● **WHAT THE EXERCISE ASKS**
Which lines in the records below mention the word "logo"? Copy each one out.

● **DATASET EXTRACT**
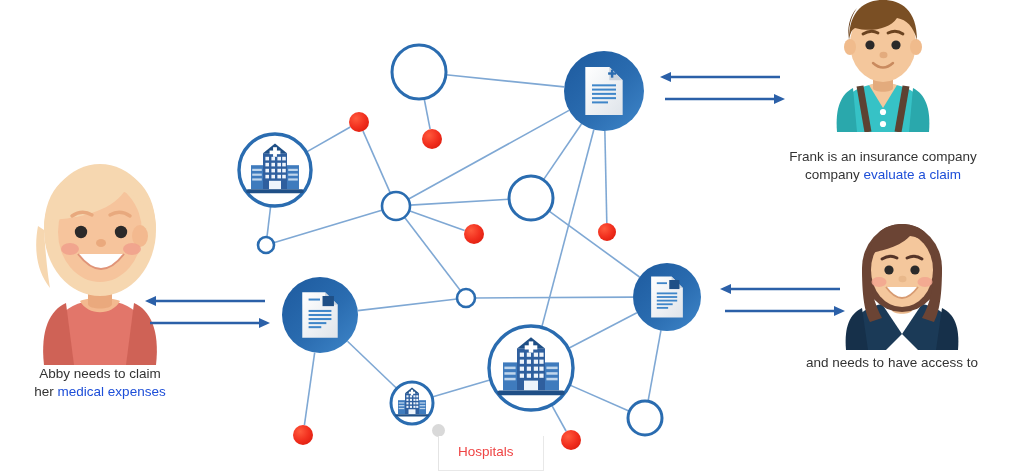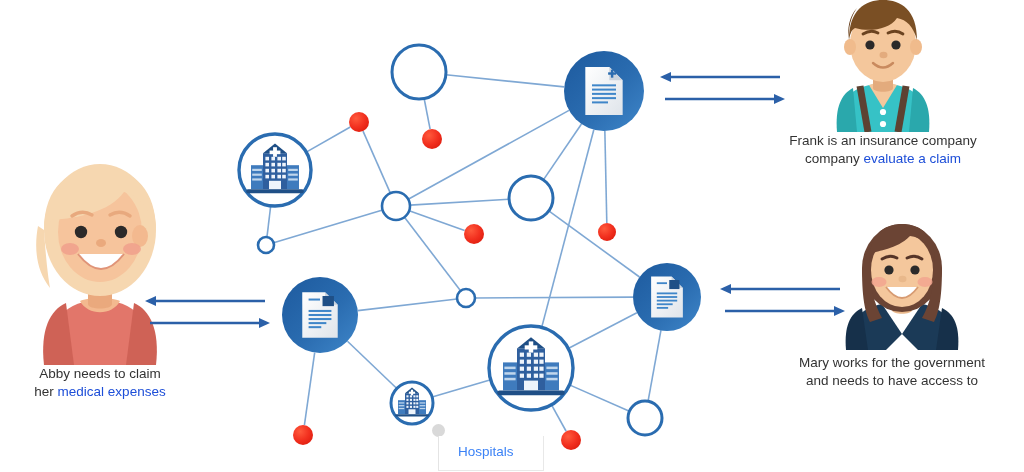--- a/index.html
+++ b/index.html
@@ -15,40 +15,40 @@
   .persona .art{position:relative;}
   .caption{text-align:center;font-size:13.5px;line-height:18px;color:#333333;}
   .caption .hl{color:#1d4ed8;font-weight:normal;}
 
   .persona-abby{left:0px;top:160px;width:200px;}
   .persona-abby .art{width:200px;height:205px;}
   .persona-abby .caption{}
 
   .persona-frank{left:742px;top:0px;width:282px;}
   .persona-frank .art{width:282px;height:132px;}
-  .persona-frank .caption{margin-top:0;}
+  .persona-frank .caption{margin-top:16px;}
 
   .persona-mary{left:760px;top:222px;width:264px;}
   .persona-mary .art{width:264px;height:128px;}
   .persona-mary .caption{margin-top:4px;}
 
   
   .arrows{position:absolute;}
   .arrows-left{left:145px;top:292px;width:125px;height:44px;}
   .arrows-right-top{left:660px;top:68px;width:125px;height:44px;}
   .arrows-right-bottom{left:720px;top:280px;width:125px;height:44px;}
 
   
   .tooltip-wrap{position:absolute;left:432px;top:424px;}
   .tooltip-dot{position:absolute;left:0px;top:0px;width:13px;height:13px;
        border-radius:50%;background:#d9d9d9;}
   .tooltip-box{position:absolute;left:6px;top:12px;width:104px;height:34px;
        background:#ffffff;border:1px solid #e8e8e8;border-top:none;
        border-left:1px solid #e4e4e4;}
-  .tooltip-label{position:absolute;left:26px;top:20px;font-size:13.5px;color:#3b82f6;
+  .tooltip-label{position:absolute;left:26px;top:20px;font-size:13.5px;color:#ef4444;
        white-space:nowrap;}
 </style>
 </head>
 <body>
 
 <div class="stage">
 
   <svg id="graph" viewBox="0 0 1024 472" xmlns="http://www.w3.org/2000/svg">
     <defs>
       <linearGradient id="docGrad" x1="0" y1="0" x2="1" y2="1">
@@ -410,21 +410,20 @@
           <ellipse cx="85" cy="60" rx="7.5" ry="5" fill="#f2a58f" opacity="0.85"></ellipse>
 
           <ellipse cx="62.5" cy="57" rx="4" ry="3.2" fill="#e9b88b"></ellipse>
 
           <path d="M46 65 q16 22 32 0 Z" fill="#ffffff"></path>
           <path d="M46 65 q16 22 32 0" fill="none" stroke="#d79b72" stroke-width="1.8"></path>
         </g>
       </svg>
     </div>
     <div class="caption">
-      <div>Mary works for the government</div>
       <div>and needs to have access to</div>
     </div>
   </div>
 
   <div class="arrows arrows-left">
     <svg viewBox="0 0 125 44" width="125" height="44" xmlns="http://www.w3.org/2000/svg">
       <g>
         <line x1="8" y1="9" x2="120" y2="9" stroke="#2b60a8" stroke-width="2.6"></line>
         <path d="M0 9 L11 4 L11 14 Z" fill="#2b60a8"></path>
       </g>

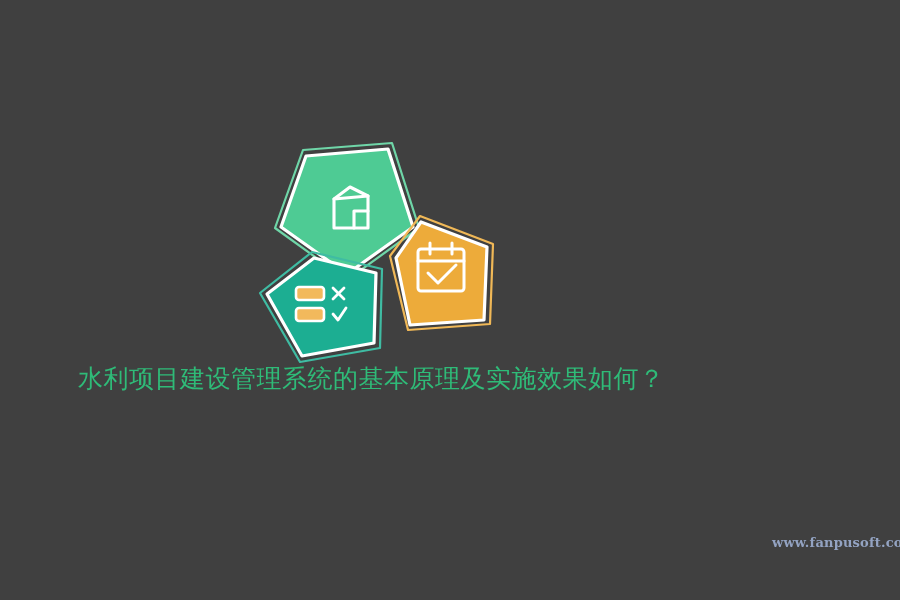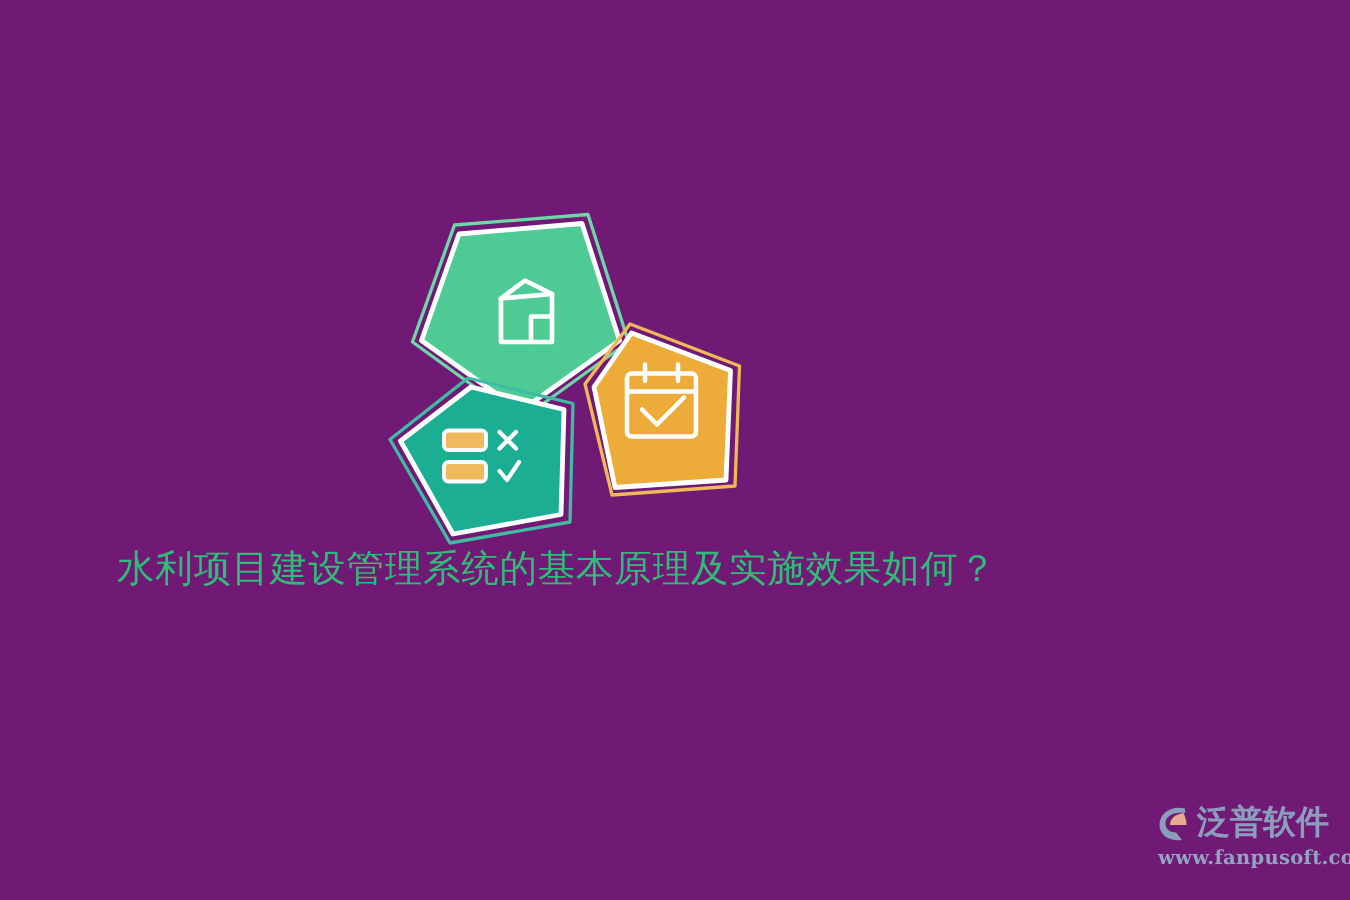--- a/index.html
+++ b/index.html
@@ -14,21 +14,21 @@
     overflow: hidden;
     position: relative;
   }
 
   #page {
     position: absolute;
     left: 0;
     top: 0;
     width: 900px;
     height: 600px;
-    background: #701a75;
+    background: #404040;
   }
 
   
   #illustration {
     position: absolute;
     left: 250px;
     top: 140px;
     width: 260px;
     height: 225px;
   }
@@ -144,25 +144,16 @@
           <polyline points="83,174 88,180 96,168" fill="none" stroke="#FFFFFF" stroke-width="2.8" stroke-linecap="round" stroke-linejoin="round"></polyline>
         </g>
       </g>
 
     </svg>
   </div>
 
   <div id="article-title">水利项目建设管理系统的基本原理及实施效果如何？</div>
 
   <div id="watermark">
-    <div class="logo-row">
-      <span class="logo-mark">
-        <svg viewBox="0 0 26 26" xmlns="http://www.w3.org/2000/svg">
-          <path d="M20,3 C11,1 3,6 3,14 C3,21 10,25 18,24 L14,19 C9,19 7,16 7,13 C7,8 12,5 20,6 Z" fill="#8B9CBD"></path>
-          <path d="M19,6 C13,7 10,10 10,14 L21,14 C21,11 20,8 19,6 Z" fill="#E9A98C"></path>
-        </svg>
-      </span>
-      <span class="logo-text">泛普软件</span>
-    </div>
     <div class="logo-url">www.fanpusoft.com</div>
   </div>
 
 </div>
 
 </body></html>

● **THE COMPLETED TASK**
-    <div class="logo-row">
-      <span class="logo-mark">
-      <span class="logo-text">泛普软件</span>
     <div class="logo-url">www.fanpusoft.com</div>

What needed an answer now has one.